Потом было много выступлений, бум длился года три, а голова болела все реже, по мере превращения советских органов в атавизмы, а затем и ликвидации хвоста и рогов. Вот же что такое, эти лобные пазухи, подумала я в период ликвидации, – это то, из чего росли рога! И они опять выросли – в виде панциря. Потому что пазухи питают рога и – шире – способствуют ороговению всего человеческого. По крайней мере того, что принято называть человеческим. Хвост, правда, не отрос, поскольку не стало вождей, произошедших от обезьян. Нынешние произошли, видимо, от Арахны, бросившей вызов Афине, богине мудрости и собственно головы, и превращенной ею в паука. От пауков у нынешних – умение плести паутину всеми восемью руками, собирать в нее самое вкусное и выедать мозг. Ох, вот же какая еще есть болезнь головы – арахноидит, воспаление паутинной оболочки мозга! Но и это был не мой случай.

Афина избавила меня от головной боли после сотрясения мозга. Это произошло в конце 1990 года, когда нервное напряжение снова стало нарастать. Облако – на сей раз грядущего путча – опять закружилось в голове. И вот однажды я переходила улицу на зеленый свет, когда все машины стояли как вкопанные, один «жигуль» резко выехал на переход и сбил меня. Краем глаза я заметила его и отскочила, потому была только задета, но упала и потеряла сознание. Очнулась в Склифе, там мне предложили полежать у них недели три, но на носу был Новый год, и вообще лежать я могла и дома. И так и лежала на своем бархатном диване.

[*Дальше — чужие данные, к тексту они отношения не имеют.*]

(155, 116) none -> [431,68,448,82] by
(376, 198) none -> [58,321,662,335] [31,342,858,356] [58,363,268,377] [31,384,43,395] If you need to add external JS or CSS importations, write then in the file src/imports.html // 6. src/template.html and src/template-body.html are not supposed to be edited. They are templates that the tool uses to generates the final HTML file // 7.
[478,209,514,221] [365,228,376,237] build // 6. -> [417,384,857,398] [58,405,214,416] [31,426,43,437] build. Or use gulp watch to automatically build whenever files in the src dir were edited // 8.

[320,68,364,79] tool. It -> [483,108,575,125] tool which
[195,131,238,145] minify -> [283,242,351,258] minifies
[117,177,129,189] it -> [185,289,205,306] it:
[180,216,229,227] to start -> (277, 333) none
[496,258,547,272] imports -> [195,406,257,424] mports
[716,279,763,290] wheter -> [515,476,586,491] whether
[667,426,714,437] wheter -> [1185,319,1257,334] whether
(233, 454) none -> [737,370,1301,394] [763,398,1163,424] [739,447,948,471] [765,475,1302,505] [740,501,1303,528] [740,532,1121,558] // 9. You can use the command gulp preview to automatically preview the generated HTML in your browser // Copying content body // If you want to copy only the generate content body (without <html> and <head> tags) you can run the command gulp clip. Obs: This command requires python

Голова больше не болела, но оторвать ее от подушки я не могла, поскольку она тут же начинала кружиться и меня начинало мутить. Под Новый год стало получше, а сам он запомнился навсегда. Единственным продуктом, который оставался на полках магазинов, был сливовый компот. Так что им мы и чокались. А друг купил поросенка. Мы вместе с ним сходили на рынок и обнаружили у пустующих прилавков двух мужиков. Один стоял с меховой шапкой из енотовидной собаки, другой – с маленьким поросенком. Я купила по дешевке шапку, а друг – за бешеные деньги поросенка, которого мы тут же и зажарили, придя домой. Так что к компоту была закуска.

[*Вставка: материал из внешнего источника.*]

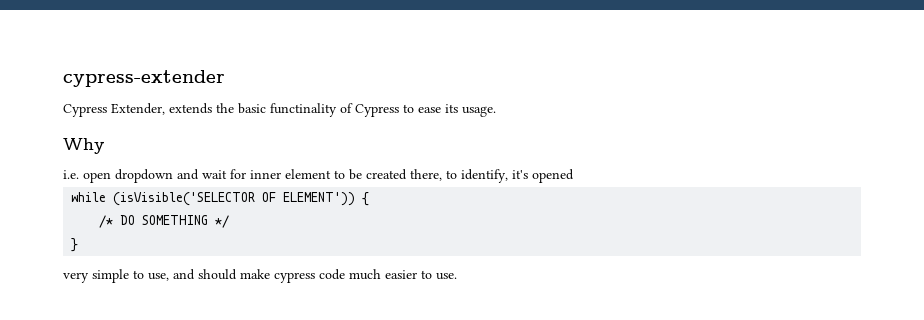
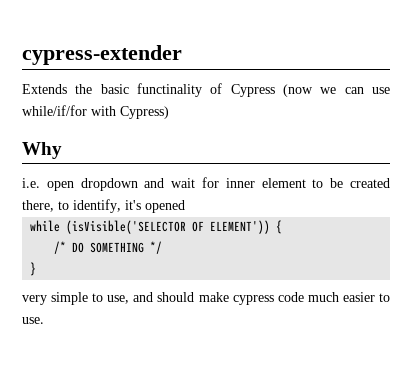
[63,103,212,117] Cypress Extender, extends -> [22,84,67,94] Extends
[403,104,496,117] to ease its usage. -> [283,84,390,97] [22,105,169,119] (now we can use while/if/for with Cypress)

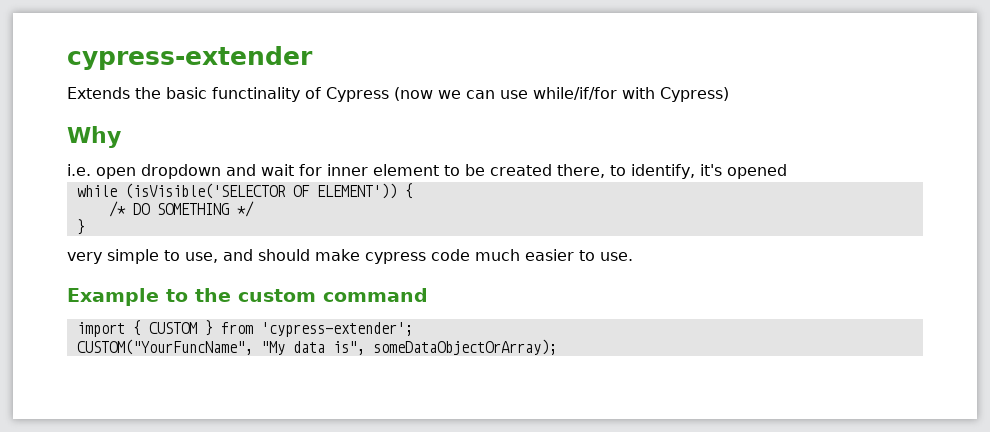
(44, 320) none -> [67,288,428,306] [76,320,413,337] [76,339,557,355] // Example to the custom command // import { CUSTOM } from 'cypress-extender'; // CUSTOM("YourFuncName", "My data is", someDataObjectOrArray);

А потом я уехала и за последующими чередованиями закатов и восходов родины наблюдала издалека. Тазепам еще некоторое время лежал в сумке, как последние несколько лет, но так больше и не пригодился. Диагноз, на котором тогда сошлись врачи и который мне ставили с детства – вегетососудистая дистония, – теперь признан несуществующим, да и тогда казался нелепым. Правильный диагноз – включение облаков высокого напряжения в нейронную сеть без адаптера. Раньше адаптеры были прямо встроены в черепную коробку, но потом повылетали, к сегодняшнему дню – почти у всех. Приходится мастерить их самим из подручных средств. Держусь пока. И хватаюсь за голову каждый день, потому что молнии сверкают и сверкают.

Домовитый приятель умер – в настигшем его, такого основательного, раздрае. Друг жив, уехал, проклял родину и стал веганом. Диван умер – злая тетка, которую я пустила пожить в свое отсутствие, выкинула его на помойку как старого советского урода. Мамины занавески живы, хранятся у меня, аккуратно сложенные. Ее абажуры подсвечивают лампочки продолжающегося научного прогресса, которых она не видела. Мама умерла после долгой болезни головы, в которой росла не обнаруженная медициной опухоль. Я сейчас в том возрасте, когда ее не стало, хотя фактический ее разрыв с жизнью произошел гораздо раньше. Благодаря ей и случившемуся тогда урагану моя жизнь счастливее, чем была ее. И благодаря отцу, у которого адаптер так и оставался встроенным, отчего он прожил очень долгую жизнь. Теперь нет и его. Но еще не все потеряно, раз голова до сих пор на месте.